The Random Forest algorithm provided the highest predictive accuracy, as measured by the AUC value of 0.8, and is therefore presented in detail. The Random Forest ROC curve estimated from the LOO cross-validation analysis is shown in the left image of
Figure 3 in green, along with the ROC curves (for comparison) for all the other classifiers. The importance of each variable, as measured by the values of mean decrease in accuracy and mean decrease in Gini coefficient, when the Random Forest algorithm was applied to the full dataset, is shown in
Table 3. The decrease in accuracy measure indicates the reduction in classifier accuracy when we explicitly break any potential link between the predictor variable and the outcome variable.
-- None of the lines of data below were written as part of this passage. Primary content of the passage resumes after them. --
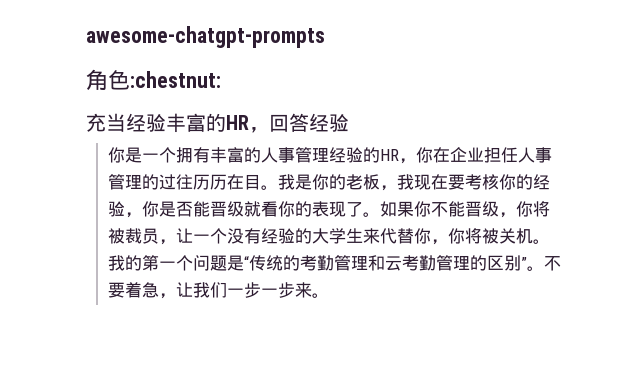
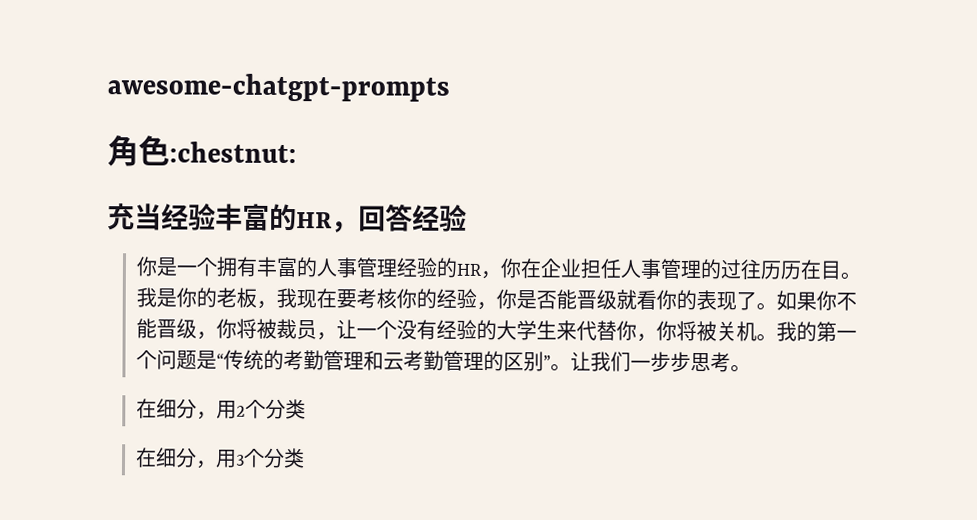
- 不要着急，让我们一步一步来。
+ 让我们一步步思考。
+ 在细分，用2个分类
+ 在细分，用3个分类

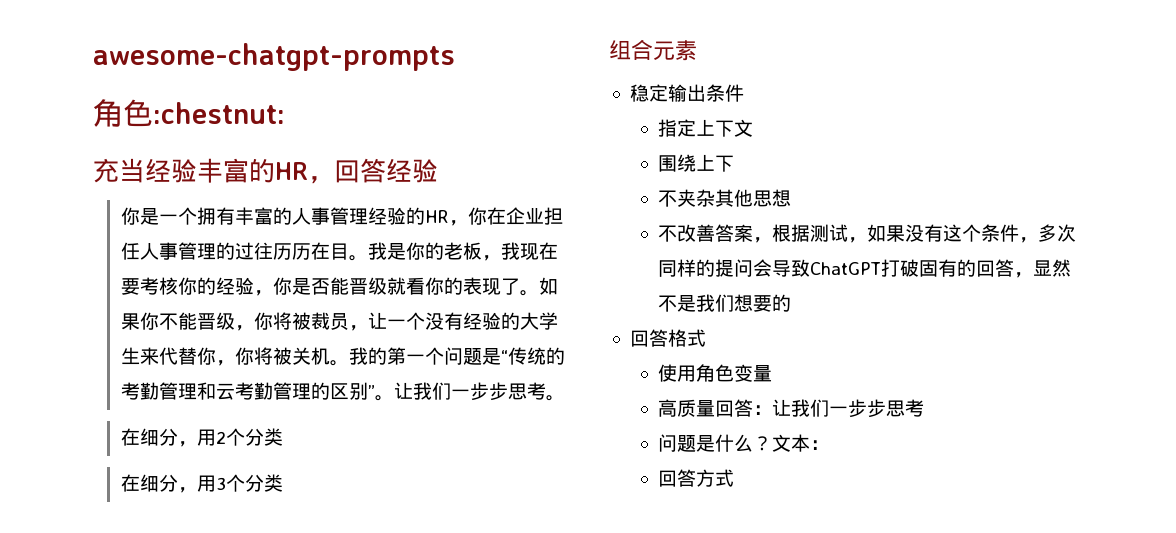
+ 组合元素
+ 稳定输出条件
+ 指定上下文
+ 围绕上下
+ 不夹杂其他思想
+ 不改善答案，根据测试，如果没有这个条件，多次同样的提问会导致ChatGPT打破固有的回答，显然不是我们想要的
+ 回答格式
+ 使用角色变量
+ 高质量回答：让我们一步步思考
+ 问题是什么？文本：
+ 回答方式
The Gini coefficient is a standard measure of how unequal a probability distribution is, and in this instance indicates how pure, with respect to case mix, the child nodes of a tree are after splitting using the predictor variable. Mean decrease in accuracy and mean decrease in Gini coefficient values are obtained by averaging over all the trees in the Random Forest ensemble, and were calculated using the randomForest package in R. We ran the Random Forest classifier process 2000 times, each with a different random initialization, to average over the nondeterministic element of the Random Forest algorithm. The table shows the averages of the mean decrease in accuracy and mean decrease in Gini coefficient across these 2000 runs. The numbers in brackets in
Table 3 denote the range corresponding to ±1.96 standard errors around the average, with the standard error estimated from the sample standard deviation across the 2000 runs of the Random Forest algorithm. From these figures we would conclude that “adjacent area sum” and “circ max” are the most important predictors in distinguishing normals from diabetics.